(Exercise):
Pictures excluded, copy all of the data below exactly.

(Before-and-after change records)
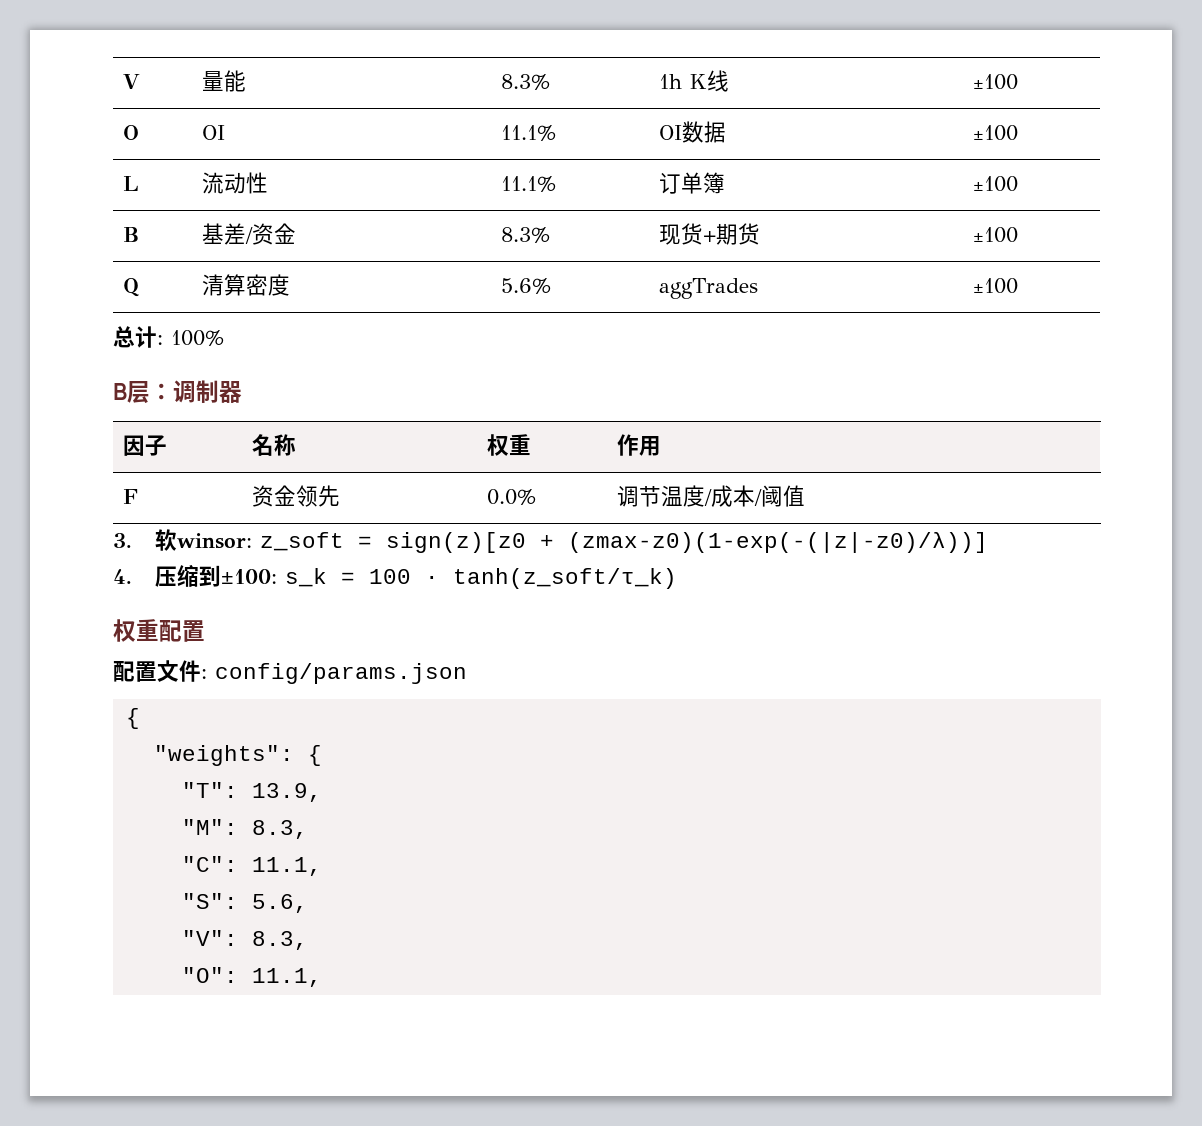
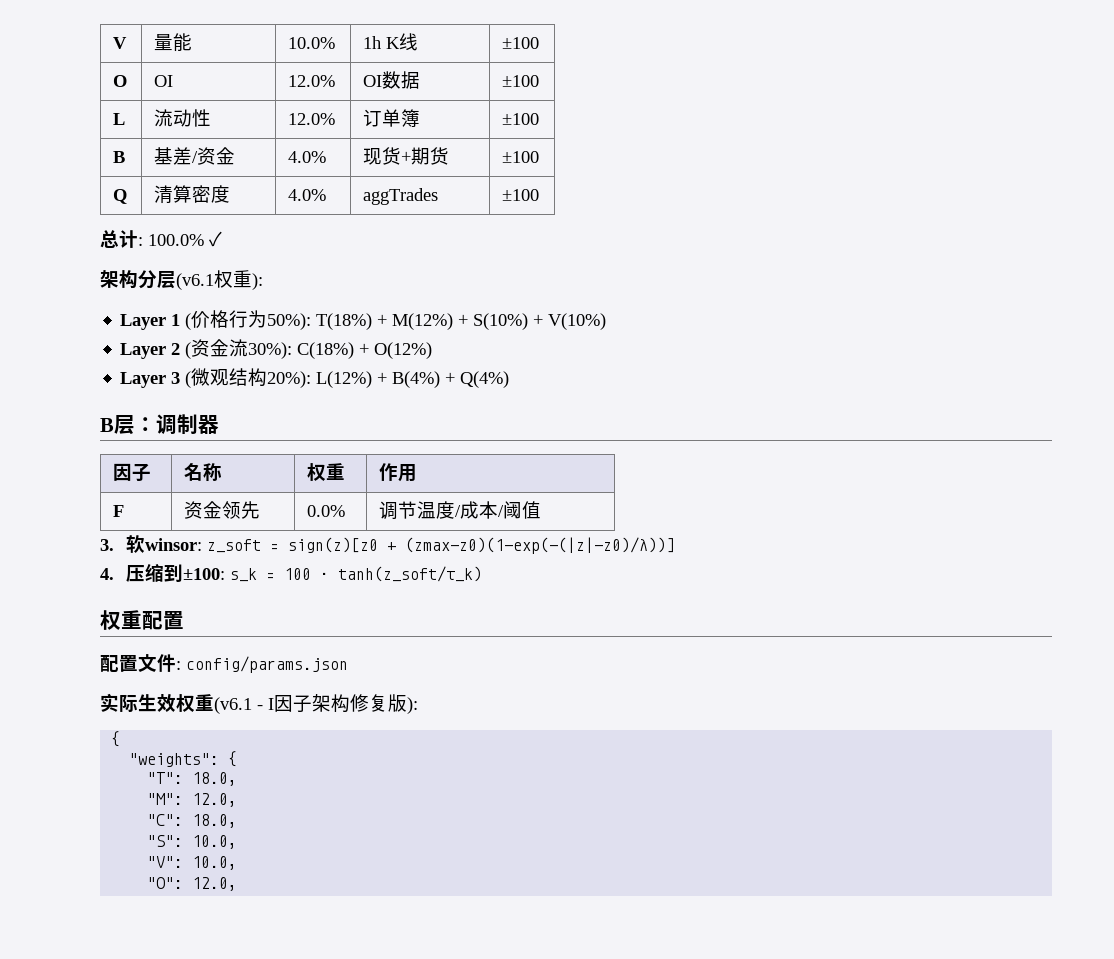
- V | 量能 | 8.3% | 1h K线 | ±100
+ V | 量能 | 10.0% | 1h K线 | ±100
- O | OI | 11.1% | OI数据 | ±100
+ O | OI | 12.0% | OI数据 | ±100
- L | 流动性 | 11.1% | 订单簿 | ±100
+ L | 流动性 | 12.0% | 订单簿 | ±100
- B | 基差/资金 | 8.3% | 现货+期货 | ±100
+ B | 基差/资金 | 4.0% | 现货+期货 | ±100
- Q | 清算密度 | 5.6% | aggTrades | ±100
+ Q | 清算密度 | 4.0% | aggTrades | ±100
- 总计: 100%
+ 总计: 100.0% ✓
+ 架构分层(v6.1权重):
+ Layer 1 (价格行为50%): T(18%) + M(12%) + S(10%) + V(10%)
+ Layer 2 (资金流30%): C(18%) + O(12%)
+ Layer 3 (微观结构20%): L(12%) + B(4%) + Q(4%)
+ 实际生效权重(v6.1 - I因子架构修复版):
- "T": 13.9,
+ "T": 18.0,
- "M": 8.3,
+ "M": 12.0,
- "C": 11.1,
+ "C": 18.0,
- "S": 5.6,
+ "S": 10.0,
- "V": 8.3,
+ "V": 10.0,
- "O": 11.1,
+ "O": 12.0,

(Output below):
- V | 量能 | 8.3% | 1h K线 | ±100
+ V | 量能 | 10.0% | 1h K线 | ±100
- O | OI | 11.1% | OI数据 | ±100
+ O | OI | 12.0% | OI数据 | ±100
- L | 流动性 | 11.1% | 订单簿 | ±100
+ L | 流动性 | 12.0% | 订单簿 | ±100
- B | 基差/资金 | 8.3% | 现货+期货 | ±100
+ B | 基差/资金 | 4.0% | 现货+期货 | ±100
- Q | 清算密度 | 5.6% | aggTrades | ±100
+ Q | 清算密度 | 4.0% | aggTrades | ±100
- 总计: 100%
+ 总计: 100.0% ✓
+ 架构分层(v6.1权重):
+ Layer 1 (价格行为50%): T(18%) + M(12%) + S(10%) + V(10%)
+ Layer 2 (资金流30%): C(18%) + O(12%)
+ Layer 3 (微观结构20%): L(12%) + B(4%) + Q(4%)
+ 实际生效权重(v6.1 - I因子架构修复版):
- "T": 13.9,
+ "T": 18.0,
- "M": 8.3,
+ "M": 12.0,
- "C": 11.1,
+ "C": 18.0,
- "S": 5.6,
+ "S": 10.0,
- "V": 8.3,
+ "V": 10.0,
- "O": 11.1,
+ "O": 12.0,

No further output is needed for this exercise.